Step 5: Engage Your CPA Auditor and Prepare for the Audit
With monitoring in place and evidence collecting automatically, the next step is selecting an accredited CPA firm for the examination. Before the observation period starts, prepare:
- System Description: A written narrative covering your environment, data flows, control design, and the boundaries of what's in scope
- AWS Artifact download: Pull AWS's own SOC 2 report to provide to your auditor as evidence of subservice organization controls (requires agreeing to an NDA in the Artifact console)
- Evidence folders: Organize CloudTrail logs, Config compliance reports, CloudWatch alarm histories, and Security Hub findings by control category for auditor review
For Type 2, confirm your observation period start date once the clock starts, any gap discovered during that window becomes an audit finding.
Key AWS Services That Map to SOC 2 Trust Service Criteria
| SOC 2 Area | Primary AWS Services |
|---|---|
| Identity & Access (Security) | IAM, IAM Identity Center, IAM Access Analyzer, AWS Organizations + SCPs |
| Audit Logging (Security) | CloudTrail (multi-region, integrity validation), CloudWatch Logs |
| Threat Detection (Security + Availability) | GuardDuty, Security Hub, Amazon Detective |
| Configuration Compliance (Security) | AWS Config, conformance packs, AWS Control Tower |
| Encryption (Confidentiality + Privacy) | AWS KMS, AWS Certificate Manager, S3 bucket policies |
| Sensitive Data Discovery (Confidentiality) | Amazon Macie |
| Backup & Recovery (Availability) | AWS Backup, cross-region replication |
| Administrative Access Evidence (Security) | Systems Manager Session Manager |
Having these services available is only half the work — correct configuration before the observation period begins is what auditors actually evaluate. Cloudtech's AWS landing zone is built to satisfy these requirements from day one:
- Enables Security Hub and GuardDuty across all accounts and regions by default
- Centralizes CloudTrail logs to a dedicated Log Archive account with Object Lock enabled
- Applies SCPs as preventive guardrails at the AWS Organizations level
Common Mistakes to Avoid When Pursuing SOC 2 Compliance on AWS
Several missteps consistently derail SOC 2 engagements on AWS — most of them avoidable with a bit of upfront planning.

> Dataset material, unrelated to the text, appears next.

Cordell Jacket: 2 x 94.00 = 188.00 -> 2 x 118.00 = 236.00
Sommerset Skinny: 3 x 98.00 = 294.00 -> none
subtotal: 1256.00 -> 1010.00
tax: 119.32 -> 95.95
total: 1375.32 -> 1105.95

Assuming AWS's SOC 2 report covers your application. This is the most common and costly misconception. AWS's report covers only the underlying infrastructure. Your application-layer controls, IAM configurations, and data handling practices require a separate audit engagement entirely.
Opening the observation period before controls are in place. For Type 2, the clock starts immediately. Control gaps during the observation window become audit findings, which delay your report and can force remediation mid-audit. Run your gap assessment and fix everything before the observation period opens.

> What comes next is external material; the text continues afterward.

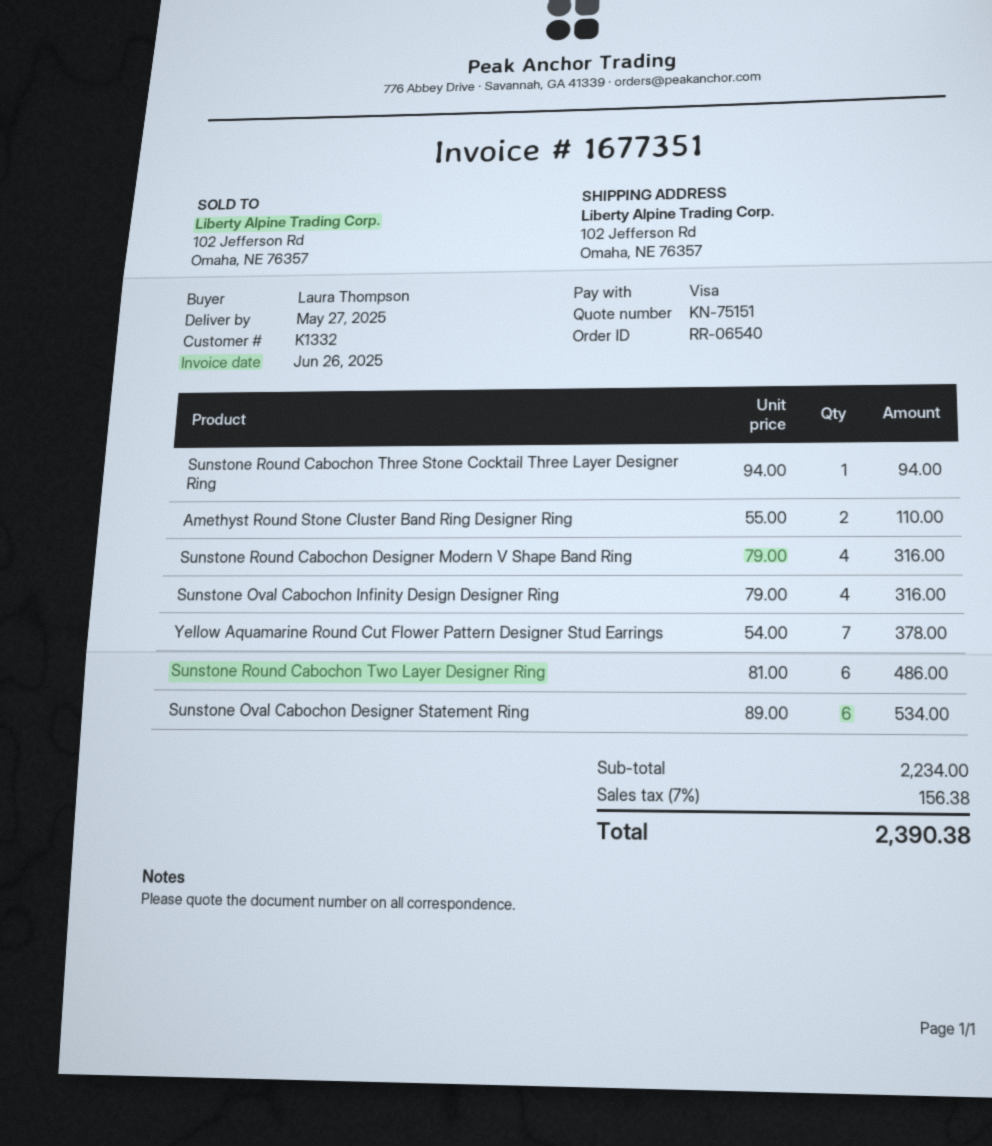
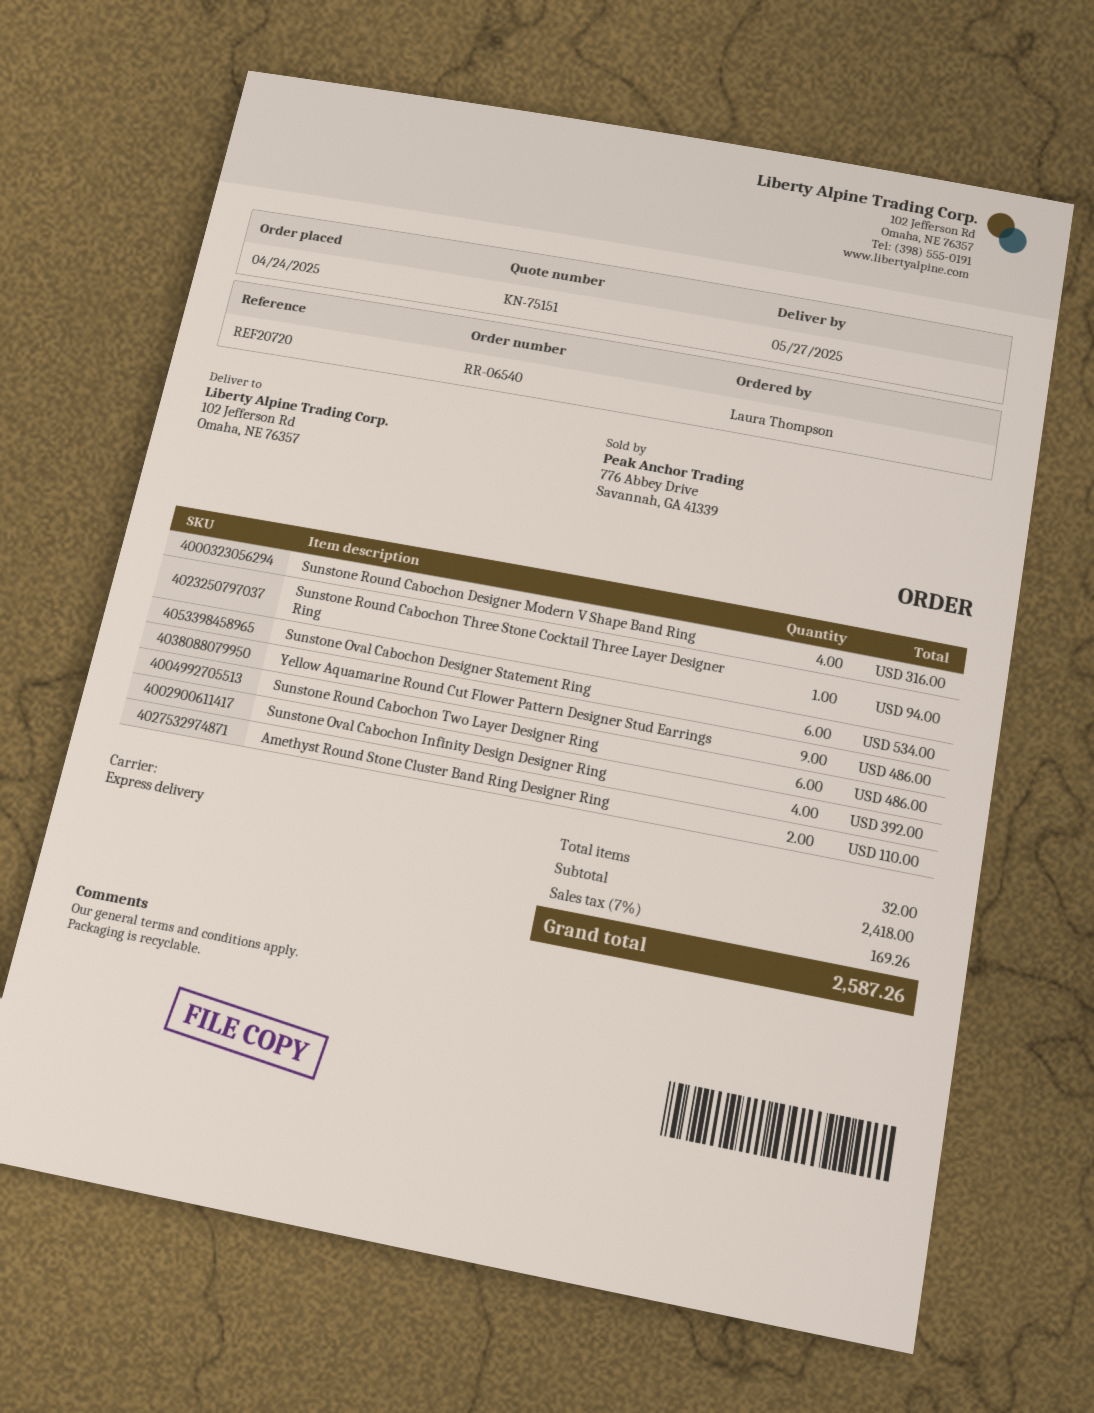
Sunstone Oval Cabochon Infinity Design Designer Ring: 4 for 316.00 -> 4 for 392.00
Yellow Aquamarine Round Cut Flower Pattern Designer Stud Earrings: 7 for 378.00 -> 9 for 486.00
subtotal: 2234.00 -> 2418.00
tax: 7% = 156.38 -> 7% = 169.26
total: 2390.38 -> 2587.26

Treating compliance as a one-time project. SOC 2 Type 2 reports are valid for one year, so re-audit is annual. Letting quarterly access reviews slip, losing CloudTrail logging integrity, or allowing incident response procedures to go stale will surface as failed control tests in your next cycle.
Over-scoping from day one. Start with the Security TSC — it's mandatory. Add Availability, Confidentiality, Processing Integrity, or Privacy only when customers or regulations specifically require them. Including all five criteria unnecessarily inflates audit complexity, cost, and timeline.

Frequently Asked Questions
How do I get AWS's SOC 2 report?
AWS's SOC 2 report is available through AWS Artifact, a self-service compliance portal accessible from the AWS Management Console. You must agree to an NDA before downloading SOC 1 or SOC 2 reports. The SOC 3 (a public summary of the SOC 2) is available without an NDA.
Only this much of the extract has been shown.